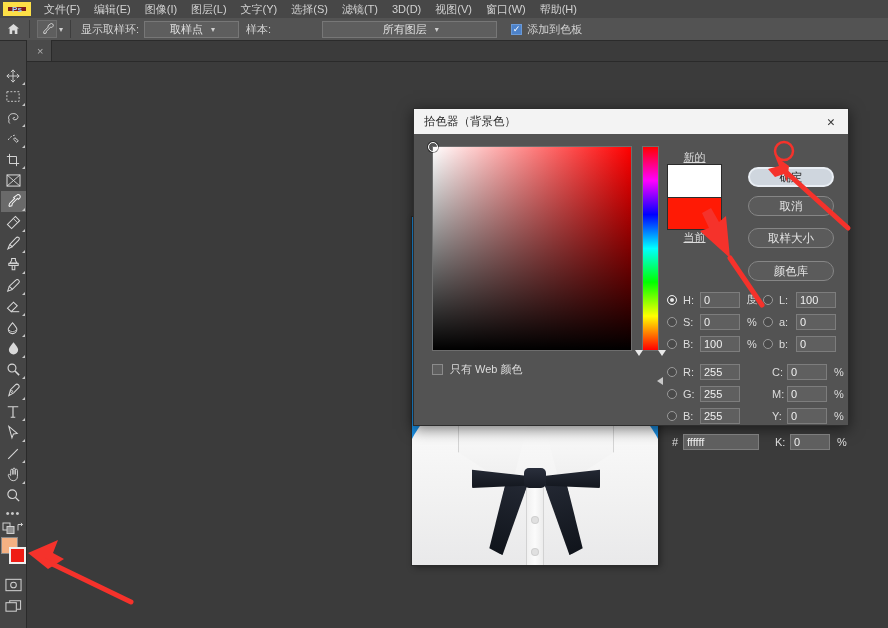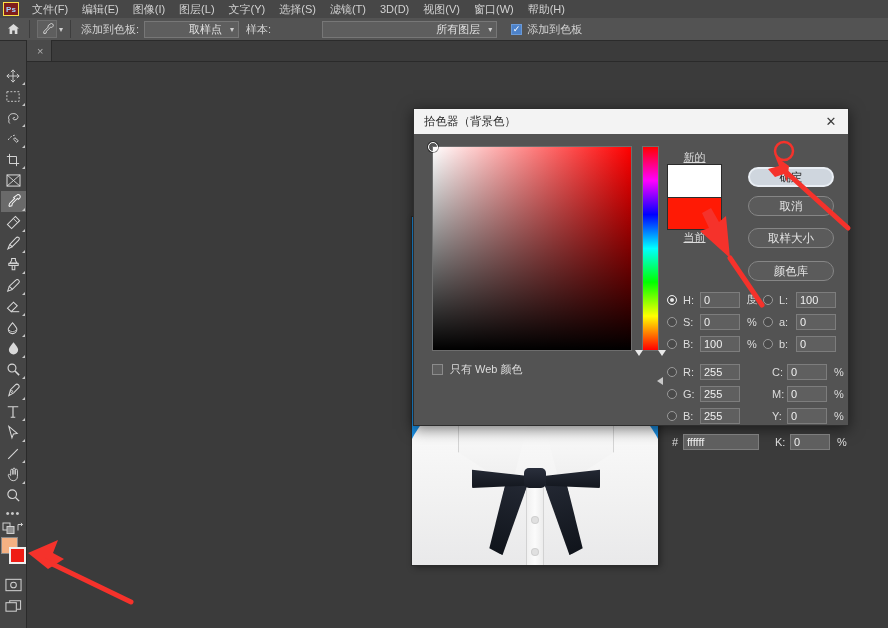--- a/index.html
+++ b/index.html
@@ -20,8 +20,8 @@
     font-size: 11px; color: #d2d2d2;
   }
   .app-logo {
-    width: 16px; height: 14px; margin-left: 3px; margin-right: 6px;
-    background: #7f1d1d; border: 1px solid #fde047;
+    width: 28px; height: 14px; margin-left: 3px; margin-right: 6px;
+    background: #7f1d1d; border: 5px solid #fde047;
     display: flex; align-items: center; justify-content: center;
     font-size: 8px; color: #9fd2ff; font-weight: bold;
   }

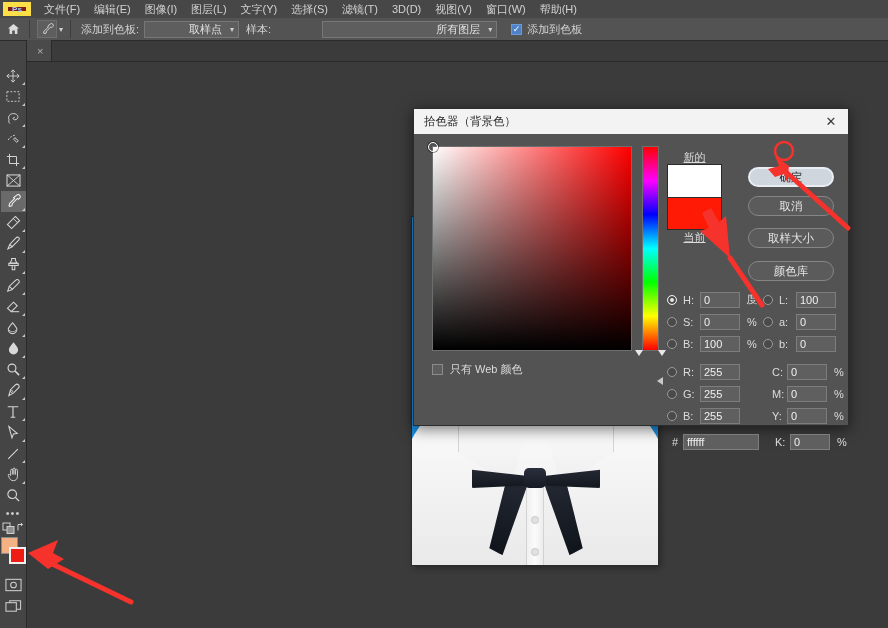--- a/index.html
+++ b/index.html
@@ -336,7 +336,7 @@
     <span class="caret" style="font-size:8px;color:#cfcfcf;">▾</span>
   </div>
   <div class="opt-sep"></div>
-  <span class="opt-label">添加到色板:</span>
+  <span class="opt-label">显示取样环:</span>
   <div class="opt-select sel-w1">
     <span>取样点</span>
     <span class="caret">▾</span>

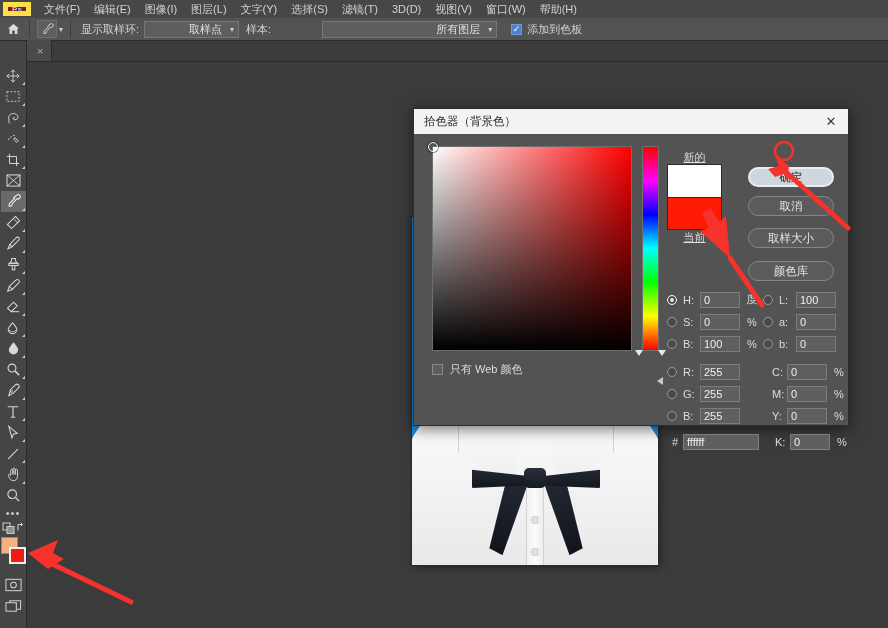--- a/index.html
+++ b/index.html
@@ -49,7 +49,7 @@
   .opt-select {
     height: 17px; background: #5e5e5e; border: 1px solid #777;
     color: #e0e0e0; font-size: 11px;
-    display: flex; align-items: center; justify-content: flex-end;
+    display: flex; align-items: center; justify-content: center;
     padding: 0 4px 0 6px;
   }
   .opt-select .caret { font-size: 8px; color: #cfcfcf; margin-left: 8px; }

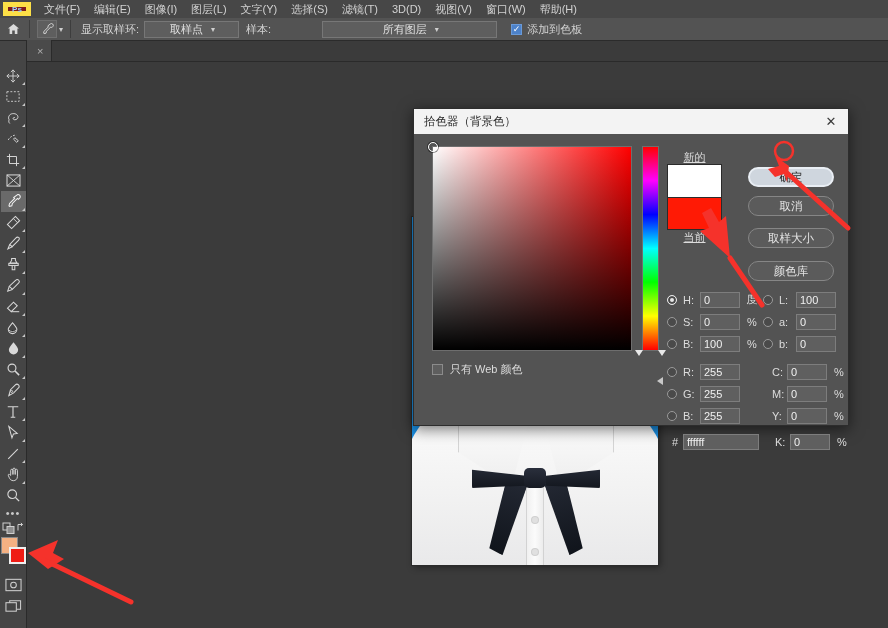--- a/index.html
+++ b/index.html
@@ -202,7 +202,7 @@
   #picker-title {
     height: 25px; background: #f3f3f3; color: #2b2b2b;
     display: flex; align-items: center; justify-content: space-between;
-    padding: 0 6px 0 10px; font-size: 11.5px;
+    padding: 0 6px 0 10px; font-size: 11.5px; font-family: Liberation Mono, monospace;
   }
   #picker-close {
     width: 22px; height: 22px; display:flex; align-items:center; justify-content:center;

******

_EXERCISE REQUIREMENTS_. A faithful copy of the records above, without images, is what to give back.

_ANSWER TO THIS EXERCISE_.
--- a/index.html
+++ b/index.html
@@ -20,8 +20,8 @@
     font-size: 11px; color: #d2d2d2;
   }
   .app-logo {
-    width: 16px; height: 14px; margin-left: 3px; margin-right: 6px;
-    background: #7f1d1d; border: 1px solid #fde047;
+    width: 28px; height: 14px; margin-left: 3px; margin-right: 6px;
+    background: #7f1d1d; border: 5px solid #fde047;
     display: flex; align-items: center; justify-content: center;
     font-size: 8px; color: #9fd2ff; font-weight: bold;
   }

--- a/index.html
+++ b/index.html
@@ -336,7 +336,7 @@
     <span class="caret" style="font-size:8px;color:#cfcfcf;">▾</span>
   </div>
   <div class="opt-sep"></div>
-  <span class="opt-label">添加到色板:</span>
+  <span class="opt-label">显示取样环:</span>
   <div class="opt-select sel-w1">
     <span>取样点</span>
     <span class="caret">▾</span>

--- a/index.html
+++ b/index.html
@@ -49,7 +49,7 @@
   .opt-select {
     height: 17px; background: #5e5e5e; border: 1px solid #777;
     color: #e0e0e0; font-size: 11px;
-    display: flex; align-items: center; justify-content: flex-end;
+    display: flex; align-items: center; justify-content: center;
     padding: 0 4px 0 6px;
   }
   .opt-select .caret { font-size: 8px; color: #cfcfcf; margin-left: 8px; }

--- a/index.html
+++ b/index.html
@@ -202,7 +202,7 @@
   #picker-title {
     height: 25px; background: #f3f3f3; color: #2b2b2b;
     display: flex; align-items: center; justify-content: space-between;
-    padding: 0 6px 0 10px; font-size: 11.5px;
+    padding: 0 6px 0 10px; font-size: 11.5px; font-family: Liberation Mono, monospace;
   }
   #picker-close {
     width: 22px; height: 22px; display:flex; align-items:center; justify-content:center;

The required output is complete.